Judith Rousseau, Oxford University
Bayesian measures of uncertainty
Abstract: The reknown theorem of Bernstein von Mises in regular finite dimensional models has numerous interesting consequences, in particular it implies that a large class of credible regions are also asymptotically confidence regions, which in turns imply that different priors lead to the same credible regions to first order. Unfortunately the Bernstein von Mises theorem does not necessarily hold in high or infinite dimensional models and understanding the asymptotic behaviour of credible regions is much more involved. In this talk I will describe what are the new advances that have been obtained over the last 8 years or so on the understanding - or not- of credible regions in semi and non- parametric models. I will discuss some interesting phenomena which have been exhibited in high dimensional models, for certain families of priors. We can show that in a significant number of cases these priors tend to over penalize, leading to only partially robust confidence statements. I will also discuss the advances obtained in the context of non or semi parametric mixture models.

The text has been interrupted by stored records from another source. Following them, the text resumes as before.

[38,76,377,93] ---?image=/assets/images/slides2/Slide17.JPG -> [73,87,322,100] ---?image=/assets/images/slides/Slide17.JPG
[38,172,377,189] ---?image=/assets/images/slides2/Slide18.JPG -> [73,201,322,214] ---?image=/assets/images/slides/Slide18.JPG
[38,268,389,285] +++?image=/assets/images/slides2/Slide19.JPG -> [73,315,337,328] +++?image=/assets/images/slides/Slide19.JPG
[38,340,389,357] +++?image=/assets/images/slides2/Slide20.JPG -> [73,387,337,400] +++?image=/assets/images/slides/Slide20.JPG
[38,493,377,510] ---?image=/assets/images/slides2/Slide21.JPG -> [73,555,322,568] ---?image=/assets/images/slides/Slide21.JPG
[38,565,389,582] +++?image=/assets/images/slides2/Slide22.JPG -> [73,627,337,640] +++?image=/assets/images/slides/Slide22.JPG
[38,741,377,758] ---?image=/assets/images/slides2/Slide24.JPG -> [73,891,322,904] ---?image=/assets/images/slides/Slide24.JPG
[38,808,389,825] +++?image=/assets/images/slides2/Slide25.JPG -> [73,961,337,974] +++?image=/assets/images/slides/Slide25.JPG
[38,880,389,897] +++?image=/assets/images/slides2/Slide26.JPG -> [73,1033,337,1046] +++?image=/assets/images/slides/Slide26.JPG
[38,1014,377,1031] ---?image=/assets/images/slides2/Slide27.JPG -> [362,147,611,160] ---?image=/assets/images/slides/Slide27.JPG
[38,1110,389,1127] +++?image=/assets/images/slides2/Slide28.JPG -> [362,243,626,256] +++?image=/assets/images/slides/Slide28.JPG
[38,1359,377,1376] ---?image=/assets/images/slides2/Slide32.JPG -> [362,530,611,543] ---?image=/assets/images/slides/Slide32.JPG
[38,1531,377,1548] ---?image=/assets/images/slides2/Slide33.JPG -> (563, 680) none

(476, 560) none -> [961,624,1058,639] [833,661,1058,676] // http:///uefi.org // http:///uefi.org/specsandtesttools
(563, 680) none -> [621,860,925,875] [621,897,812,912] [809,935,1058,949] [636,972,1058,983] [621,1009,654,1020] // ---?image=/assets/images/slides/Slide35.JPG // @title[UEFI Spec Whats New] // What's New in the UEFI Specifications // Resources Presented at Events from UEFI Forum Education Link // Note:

Genevera Allen, Rice University
Data Integration: Data-Driven Discovery from Diverse Data Sources.
Abstract: Data integration, or the strategic analysis of multiple sources of data simultaneously, can often lead to discoveries that may be hidden in individual analyses of a single data source. In this talk, we present several new techniques for data integration of mixed, multi-view data where multiple sets of features are measured for the same set of samples. This type of data is common in heathcare, biomedicine, and online advertising, among others. In this talk, we specifically highlight how mixed graphical models and new feature selection techniques for mixed, mutli-view data allow us to explore relationships amongst features from different domains. Next, we present new frameworks for integrated principal components analysis and integrated generalized convex clustering that leverage diverse data sources to discover joint patterns amongst the samples. We apply these techniques to integrative genomic studies in cancer and neurodegenerative diseases.
Aad Van Der Vaart, University of Leiden
Nonparametric Bayes: review and challenges.
Abstract: Nonparametric Bayesian methods have seen a great development in the past decades. They are ordinary Bayesian methods using a prior distribution on an infinite-dimensional or high-dimensional parameter, resulting in a posterior distribution, giving the plausibility of this parameter given the data. Nonparametric Bayesian methods are now routinely applied in many areas. Besides from statisticians they attract attention of computer scientists and mathematical analysts. Theory has been developed for classical nonparametric smoothing problems, sparse high-dimensional models and increasingly for inverse problems, and addresses a great variety of priors. Theory addresses rates of contraction of the posterior to a true parameter, distributional approximations of the posterior distribution of smooth functionals, and most recently the coverage of Bayesian credible sets. In this talk we present some examples of success stories, and point to open questions.
Victor M. Panaretos, Ecole Polytechnique Federale de Lausanne
Amplitude and Phase Variation of Random Processes.
Abstract: The amplitude variation of a random process consists of random oscillations in its range space (the ``y-axis''), typically encapsulated by its (co)variation around a mean level. In contrast, phase variation refers to fluctuations in its domain (the ``x-axis''), often caused by random time changes or spatial deformations. Many types of processes manifest both types of variation, and confounding them can seriously skew statistical inferences. We will consider some of the statistical challenges related to empirically separating these two forms of variation. Our approach will largely rely on the tools and geometry of optimal (multi)transport, and borrow from connections to notions from shape theory. The approach will also highlight the intriguing aspect of this problem, as being at the confluence of functional data analysis, where the data are elements of infinite dimensional vector spaces, and geometrical statistics, where the data are elements of differentiable manifolds.
Gilles Blanchard, University of Potsdam
Sketched learning using random moments. (with R. Gribonval, N. Keriven and Y. Traonmilin).
Abstract: We introduce and analyze a general framework for resource-efficient large-scale statistical learning by data sketching: a training data collection is compressed in one pass into a low-dimensional sketch (a vector of random empirical generalized moments) that should capture the information relevant to the considered estimation task. The estimation target is the minimizer of the population risk for a given loss function. An approximate minimizer of the empirical risk is computed from the sketch information only using a constrained moment matching principle. Sufficient sketch sizes to control the statistical error of this procedure are investigated. This principle is applied to different setups: PCA, clustering, and Gaussian mixture Modeling.
John Lafferty, Yale University
Computational perspectives on some statistical problems.
Abstract: We present some variations on classical statistical problems that take a computational, machine learning perspective. First, we study nonparametric regression when the data are distributed across multiple machines. We place limits on the number of bits that each machine can use to transmit information to the central machine. Second, we investigate the use of machine learning algorithms that are required to obey natural shape constraints suggested by domain knowledge. We develop methods for high-dimensional shape-constrained regression and classification. Finally, we study optimization procedures to minimize the empirical risk functional for certain families of deep neural networks. We develop an approach that optimizes a sequence of objective functions using network parameters obtained during different stages of the learning process. This is evaluated with deep generative networks used as a replacement for sparsity in compressed sensing and approximation.